Dench who joined a stellar cast on the film which included Rupert Everett, Tom Wilkinson, Reece Witherspoon and Frances O'Connor explained why she was up for the part.
'I haven't seen 'The Importance of Being Earnest' (the finished version) but I wanted to play Lady Bracknell again because I played it on the stage and I wanted to work with Oliver. And so that - it seemed to me - and they could fit in with my impossible dates at that time and with the impending strike which fortunately never happened and so it all worked together very well. And I'm very glad I did it.' The story is set in England at the end of the 19th Century where two young gentlemen search for more excitement in their lives. Jack Worthing (Colin Firth) invents a brother called Ernest and uses him as an excuse to escape his country home to head up to London to visit his beloved Gwendoline (Frances O'Connor). Everett plays Algernon Moncrieff another dandy leading a double life who claims nonexistent relatives and false identities all for the sake of pursuing Cecily Cardew (Reese Witherspoon).

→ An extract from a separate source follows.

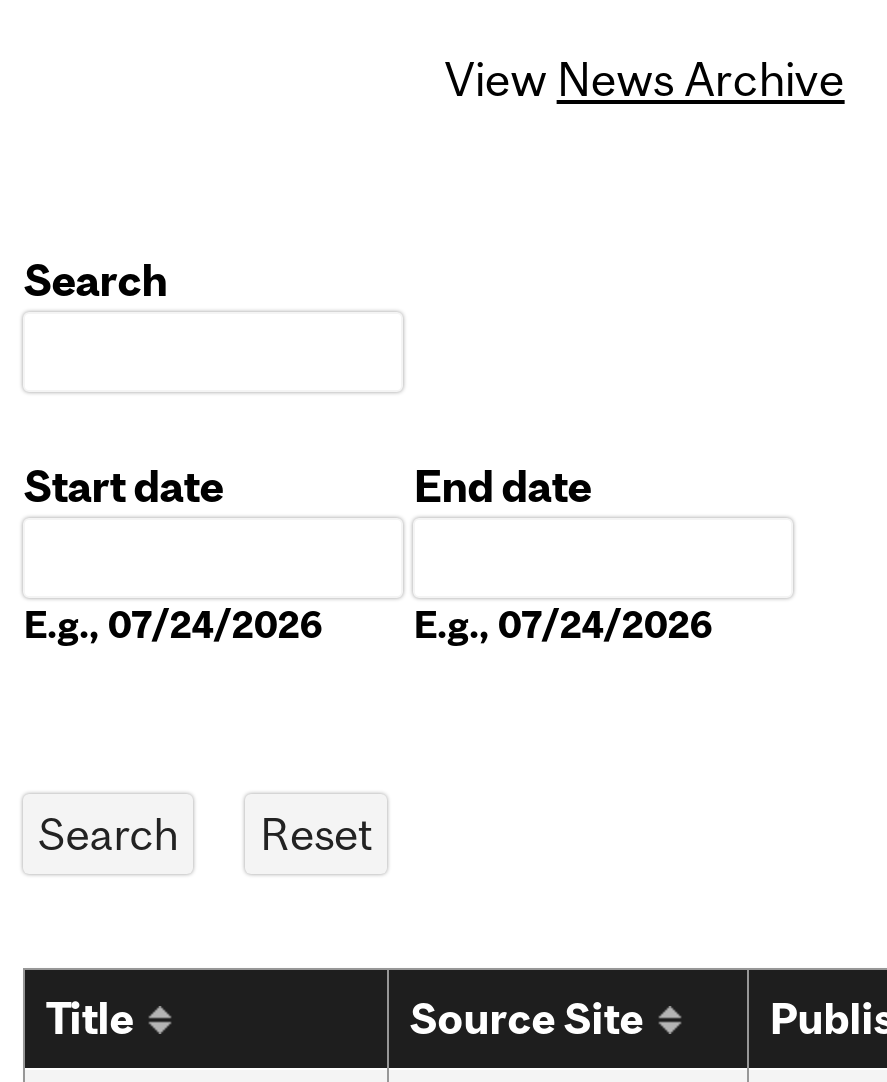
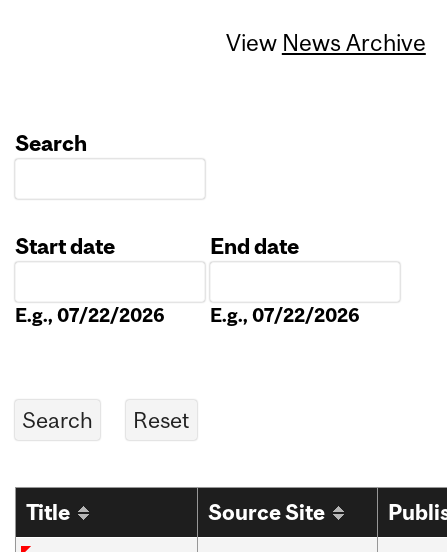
[23,603,323,647] E.g., 07/24/2026 -> [15,304,165,326] E.g., 07/22/2026
[413,603,713,647] E.g., 07/24/2026 -> [210,304,360,326] E.g., 07/22/2026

Dench reclaims the role of Lady Bracknell, the imperious, sharp-tongued snob who seeks to find only the best suitor for her daughter Gwendoline and when bachelor Worthing seeks Gwendoline's hand in marriage, Lady Bracknell makes life extremely difficult.
Working with the males in the cast was a joy for Dench, especially the smouldering Colin Firth: 'Yes, he's absolutely beautiful, I quite agree." she said "Yes he is. Yes he is. He's heart-renderingly beautiful - and so is Rupert Everett. And I'm very fond of Tom Wilkinson so we had a very, very nice time - you can imagine. Yes he's absolutely beautiful Colin."
Dench is now preparing herself for the opening of David Hare's play 'Breath of Life' where she joins Dame Maggie Smith on stage at the Theatre Royal in Haymarket in October this year.
'The Importance of Being Earnest' is set for a September release in the UK.